Cancer sniffing dogs change cancer detection
The canine sense of smell is said to be a thousand times more sensitive than that of human beings. While humans have approximately 5 million olfactory receptor cells inside the nose, dogs have more than 220 million. This makes canines ideal weapons against cancer, suggest researchers. By training dogs to detect lung cancer by sniffing a patient’s breath, scientists can get a jump on treating the deadly disease.
Time magazine notes that the study conducted by Dr. Thorsten Walles of Schillerhoehe Hospital in Gerlingen, Germany, used only four dogs (two German shepherds, a Lab and an Australian shepherd), but the dogs were able to successfully detect lung cancer in 71 out of 100 breath samples. Ninety-three percent of cancer-free samples were identified, too, meaning that the rate of false positives diagnosed by the dogs was lower than those returned by CT scans.
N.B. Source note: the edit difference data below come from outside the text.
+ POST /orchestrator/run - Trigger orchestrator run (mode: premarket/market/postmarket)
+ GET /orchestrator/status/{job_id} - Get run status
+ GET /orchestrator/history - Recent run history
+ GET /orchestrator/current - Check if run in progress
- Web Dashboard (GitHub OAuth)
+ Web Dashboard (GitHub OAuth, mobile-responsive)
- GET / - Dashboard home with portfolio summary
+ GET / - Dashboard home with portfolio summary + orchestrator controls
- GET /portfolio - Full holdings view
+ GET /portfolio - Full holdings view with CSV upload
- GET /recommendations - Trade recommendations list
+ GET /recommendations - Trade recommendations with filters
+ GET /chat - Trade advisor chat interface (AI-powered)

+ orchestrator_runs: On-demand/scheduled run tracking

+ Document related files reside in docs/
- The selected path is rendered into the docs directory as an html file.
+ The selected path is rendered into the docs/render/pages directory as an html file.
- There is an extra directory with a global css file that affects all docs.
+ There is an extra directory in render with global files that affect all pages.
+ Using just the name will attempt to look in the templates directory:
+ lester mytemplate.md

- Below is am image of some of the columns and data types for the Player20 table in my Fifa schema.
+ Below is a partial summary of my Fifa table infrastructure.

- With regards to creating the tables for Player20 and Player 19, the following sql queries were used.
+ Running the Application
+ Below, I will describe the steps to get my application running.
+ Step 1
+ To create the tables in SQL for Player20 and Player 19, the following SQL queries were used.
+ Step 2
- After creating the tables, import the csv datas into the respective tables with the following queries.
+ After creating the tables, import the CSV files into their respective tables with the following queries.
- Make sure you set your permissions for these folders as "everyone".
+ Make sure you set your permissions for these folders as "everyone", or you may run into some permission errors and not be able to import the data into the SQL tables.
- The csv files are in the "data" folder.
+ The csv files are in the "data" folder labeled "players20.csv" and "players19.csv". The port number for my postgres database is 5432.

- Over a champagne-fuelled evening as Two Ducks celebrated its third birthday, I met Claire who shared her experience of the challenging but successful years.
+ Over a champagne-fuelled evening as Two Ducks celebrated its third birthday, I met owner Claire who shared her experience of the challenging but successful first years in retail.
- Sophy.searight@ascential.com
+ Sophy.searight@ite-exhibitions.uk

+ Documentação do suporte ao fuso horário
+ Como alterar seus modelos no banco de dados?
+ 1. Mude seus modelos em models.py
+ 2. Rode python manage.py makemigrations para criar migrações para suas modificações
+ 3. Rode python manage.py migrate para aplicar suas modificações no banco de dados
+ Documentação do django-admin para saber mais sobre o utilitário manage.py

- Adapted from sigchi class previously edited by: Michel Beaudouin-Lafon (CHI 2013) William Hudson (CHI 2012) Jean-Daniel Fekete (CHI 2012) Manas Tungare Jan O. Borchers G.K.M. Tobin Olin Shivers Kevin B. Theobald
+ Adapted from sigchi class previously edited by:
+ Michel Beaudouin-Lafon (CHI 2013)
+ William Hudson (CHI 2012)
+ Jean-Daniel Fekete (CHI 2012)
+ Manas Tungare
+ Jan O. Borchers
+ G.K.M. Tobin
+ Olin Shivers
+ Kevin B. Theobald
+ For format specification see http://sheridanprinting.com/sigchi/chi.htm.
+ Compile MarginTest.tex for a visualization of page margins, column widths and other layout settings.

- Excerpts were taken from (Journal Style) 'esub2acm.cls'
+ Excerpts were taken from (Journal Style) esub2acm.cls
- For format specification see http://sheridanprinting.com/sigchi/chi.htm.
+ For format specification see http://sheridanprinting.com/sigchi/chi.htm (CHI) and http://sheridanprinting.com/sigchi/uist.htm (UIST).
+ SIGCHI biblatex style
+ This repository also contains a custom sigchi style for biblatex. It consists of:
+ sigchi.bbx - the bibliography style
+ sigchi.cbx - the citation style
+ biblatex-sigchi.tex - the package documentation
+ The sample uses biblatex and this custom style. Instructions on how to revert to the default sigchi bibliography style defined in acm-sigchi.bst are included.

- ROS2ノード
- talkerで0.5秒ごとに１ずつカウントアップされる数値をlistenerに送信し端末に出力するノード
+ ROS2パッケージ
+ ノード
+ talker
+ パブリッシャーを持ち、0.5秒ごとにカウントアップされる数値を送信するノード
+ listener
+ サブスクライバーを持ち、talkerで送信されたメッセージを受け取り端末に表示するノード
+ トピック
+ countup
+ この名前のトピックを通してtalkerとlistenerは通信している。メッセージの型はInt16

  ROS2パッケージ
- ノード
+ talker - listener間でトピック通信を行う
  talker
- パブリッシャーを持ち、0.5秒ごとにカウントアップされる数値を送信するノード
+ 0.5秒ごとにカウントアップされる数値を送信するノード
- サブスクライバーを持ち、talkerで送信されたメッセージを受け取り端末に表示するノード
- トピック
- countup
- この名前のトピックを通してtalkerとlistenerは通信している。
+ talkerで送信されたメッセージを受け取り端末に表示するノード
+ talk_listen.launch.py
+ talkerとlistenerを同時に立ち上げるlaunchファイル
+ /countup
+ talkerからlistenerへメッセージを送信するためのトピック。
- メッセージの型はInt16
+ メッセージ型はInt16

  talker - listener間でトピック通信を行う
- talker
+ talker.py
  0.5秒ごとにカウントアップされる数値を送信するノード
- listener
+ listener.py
Walles noted that a cancer sniffing dog’s relatively primitive ability to communicate with humans will make communicating specific types of cancers detected difficult.
How the experiment worked
In the Schillerhoehe study, lung cancer patients breathed into glass tubes that contained fleece to capture the odors of the specific organic compounds scientists theorized were associated with the onset and progression of lung cancer. The study dogs were reportedly able to tell the difference between patients with lung cancer and those with other pulmonary diseases.
“Our results confirm the presence of a stable marker for lung cancer,” wrote Walles. “This is a big step forward in the diagnosis of lung cancer, but we still need to precisely identify the compounds observed in the exhaled breath of patients.”
Similar studies with cancer sniffing dogs have had as high as 90 percent success at detecting bladder and colon cancer, as well as detecting low blood sugar levels among diabetics.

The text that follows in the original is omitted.